Macht Konsum wirklich glücklicher? Warum verhalten wir uns beim Shoppen anders, als wir eigentlich wollen? Denn wir machen uns einerseits Sorgen um Klima und Umwelt, decken uns gleichzeitig aber mit Fast Fashion ein und bestellen online in Asien. Achtsamkeits-Expertin Dr. Laura Stanszus erklärt, welche Motive und Mechanismen hinter unserem Konsum stecken und wie sie sich bewusst aufbrechen lassen.
Die Expertin zum Thema
Dr. Laura Stanszus
Wissenschaftliche Mitarbeiterin an der FU Berlin und selbständige Bildungsreferentin für Achtsamkeit und Nachhaltigkeit
Foto: André Wagenzik
Blick in die innere Blackbox: Was treibt uns zum Konsum?

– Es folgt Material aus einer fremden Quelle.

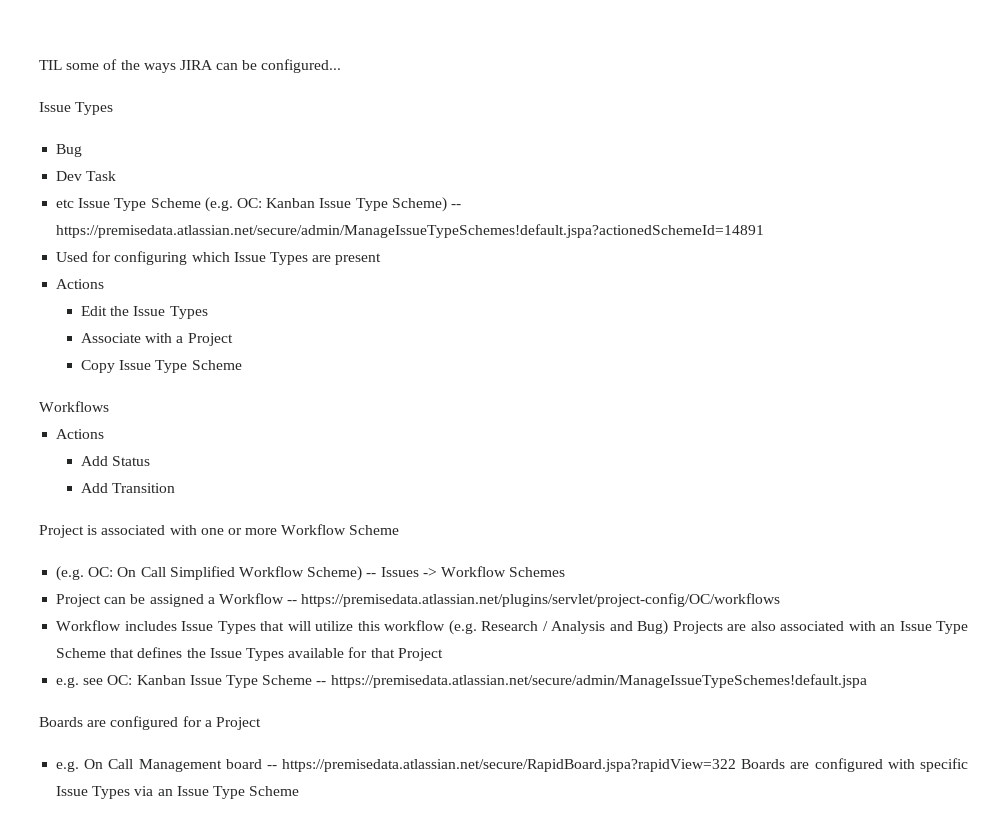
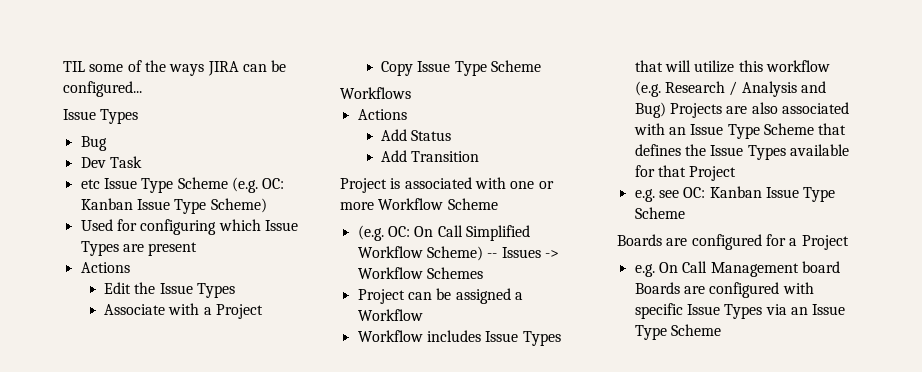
[450,204,461,208] [56,224,765,238] -- https://premisedata.atlassian.net/secure/admin/ManageIssueTypeSchemes!default.jspa?actionedSchemeId=14891 -> (267, 205) none
[287,593,781,607] -- https://premisedata.atlassian.net/plugins/servlet/project-config/OC/workflows -> (423, 315) none
[316,674,867,688] -- https://premisedata.atlassian.net/secure/admin/ManageIssueTypeSchemes!default.jspa -> (685, 213) none
[266,759,737,772] -- https://premisedata.atlassian.net/secure/RapidBoard.jspa?rapidView=322 -> (840, 267) none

Konsum ist selten eine Folge rein rationaler Überlegungen und Entscheidungen. Wir alle würden wahrscheinlich mit viel weniger Kleidung, Sneakern, Schallplatten, Büchern, Smartwatches und Luxusgütern auskommen – wenn wir durch Selbstreflexion verstehen würden, warum wir etwas tun. Sind wir unglücklich, konsumieren wir. Sind wir glücklich, konsumieren wir. Warum? „Jeder von uns hat eine innere Blackbox, die es durch Selbstreflexion zu erforschen lohnt: Welche Bedürfnisse, Gefühle oder Ängste habe ich? Wessen bin ich mir bewusst und was gestehe ich mir selbst nicht ein. Wir sollten diesen Dingen auf den Grund gehen, nicht nur im Zusammenhang mit unserem Konsum“, sagt Dr. Laura Stanszus. „Diese Auseinandersetzung mit uns selbst kann sehr unangenehm sein, wird aber zu mehr Handlungswirksamkeit führen und uns in Einklang bringen mit dem, was wir uns eigentlich wünschen – und was wir versuchen, durch Konsum zu stillen.“
Scheinbar rationaler Kauf: Was steckt wirklich dahinter?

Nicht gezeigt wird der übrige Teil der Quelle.